STORED DATA:
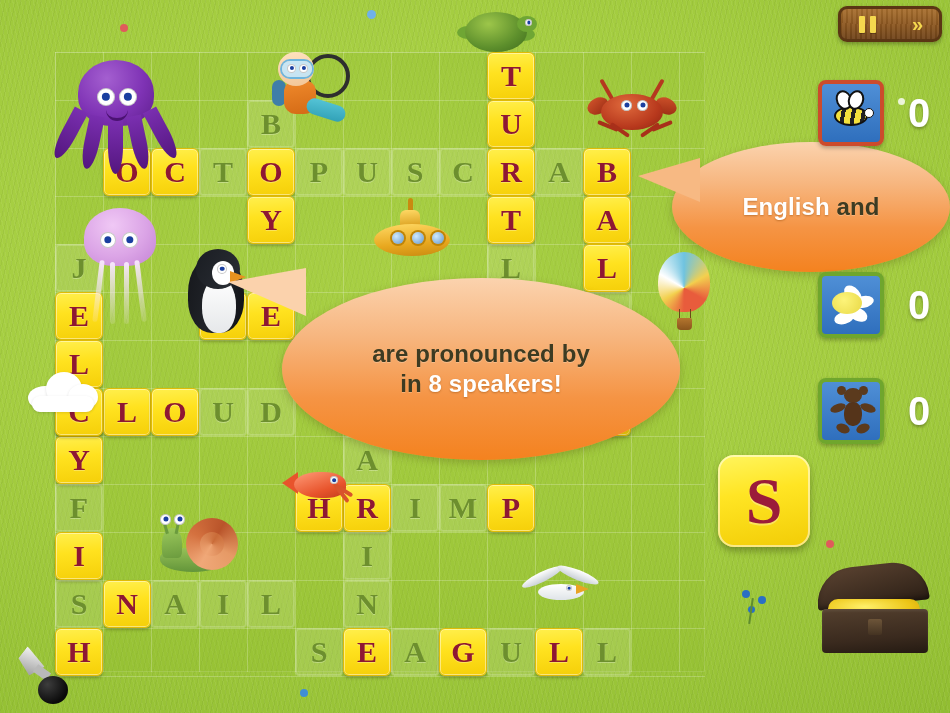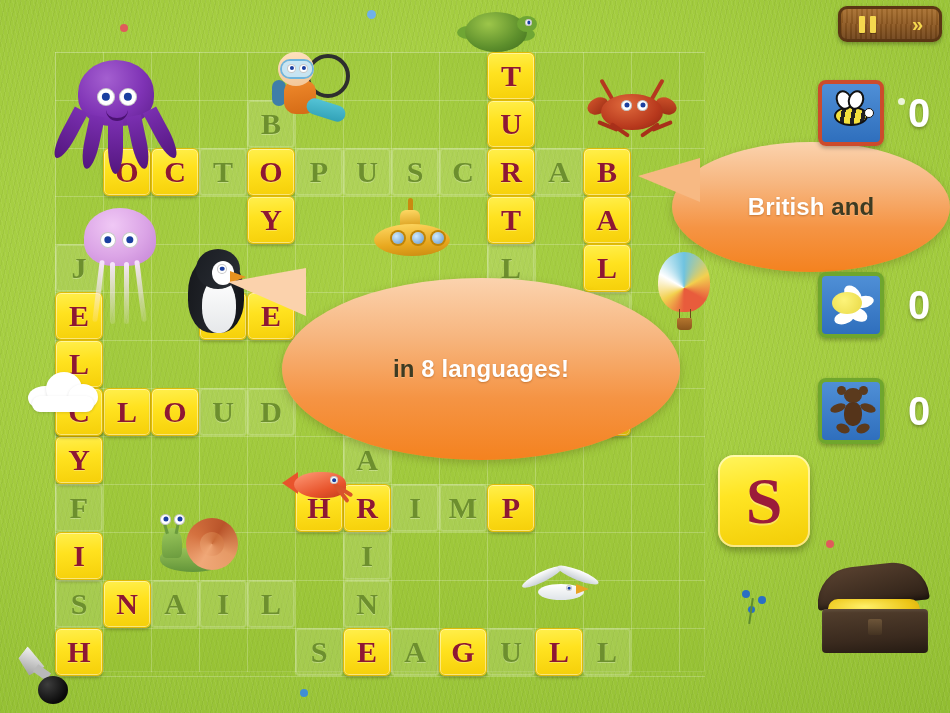--- a/index.html
+++ b/index.html
@@ -503,7 +503,7 @@
 
   <div class="bubble" style="left:672px;top:142px;width:278px;height:130px;">
     <div class="ln">
-      <span class="white">British</span>
+      <span class="white">English</span>
       <span class="dark">and</span>
     </div>
   </div>

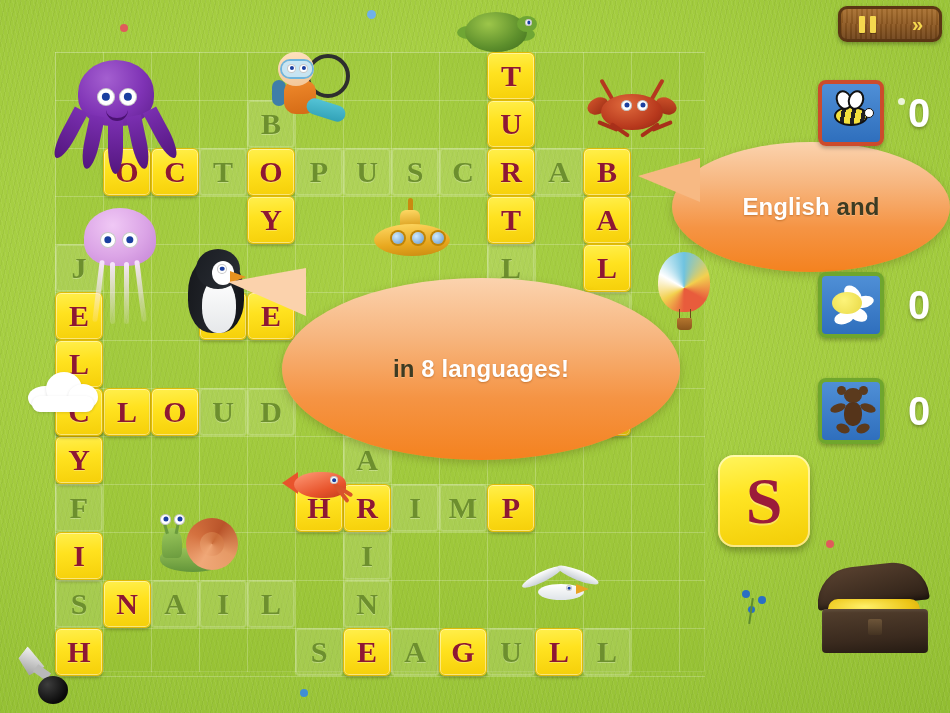--- a/index.html
+++ b/index.html
@@ -510,6 +510,7 @@
   <div class="tail" style="left:638px;top:158px;border-top:18px solid transparent;border-bottom:26px solid transparent;border-right:62px solid #f7b983;"></div>
 
   <div class="bubble" style="left:282px;top:278px;width:398px;height:182px;">
+    <div class="ln dark">are pronounced by</div>
     <div class="ln">
       <span class="dark">in</span>
       <span class="white">8</span>

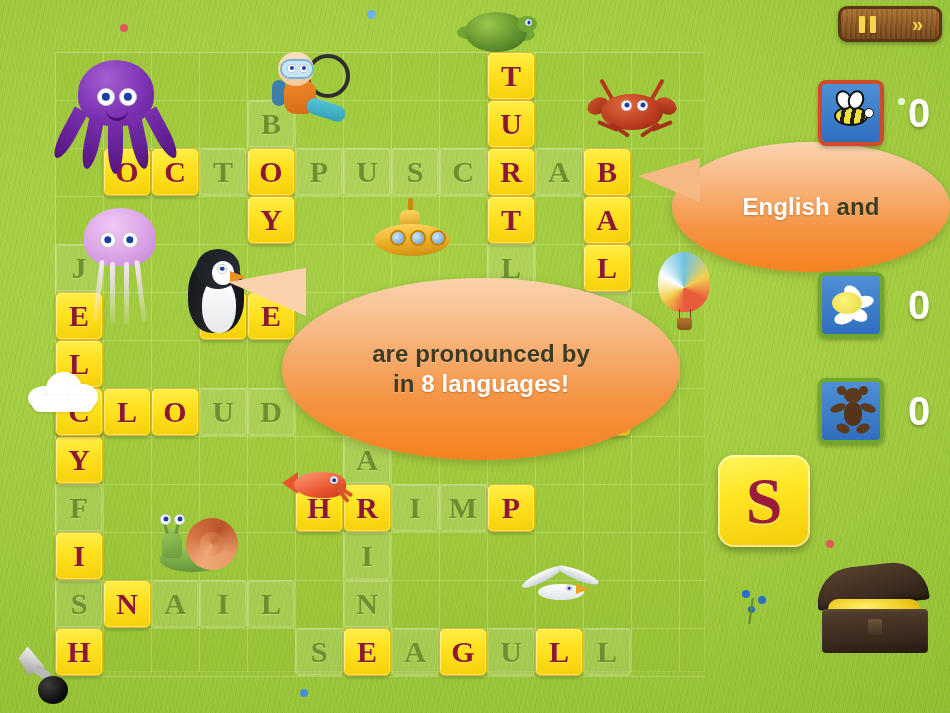--- a/index.html
+++ b/index.html
@@ -514,7 +514,7 @@
     <div class="ln">
       <span class="dark">in</span>
       <span class="white">8</span>
-      <span class="white">languages!</span>
+      <span class="white">speakers!</span>
     </div>
   </div>
   <div class="tail" style="left:228px;top:268px;border-top:14px solid transparent;border-bottom:34px solid transparent;border-right:78px solid #fbd2ac;"></div>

WORK REQUIRED:
Reproduce each line from the data that has "left" in it.

TASK SOLUTION:
   <div class="bubble" style="left:672px;top:142px;width:278px;height:130px;">
   <div class="tail" style="left:638px;top:158px;border-top:18px solid transparent;border-bottom:26px solid transparent;border-right:62px solid #f7b983;"></div>
   <div class="bubble" style="left:282px;top:278px;width:398px;height:182px;">
   <div class="tail" style="left:228px;top:268px;border-top:14px solid transparent;border-bottom:34px solid transparent;border-right:78px solid #fbd2ac;"></div>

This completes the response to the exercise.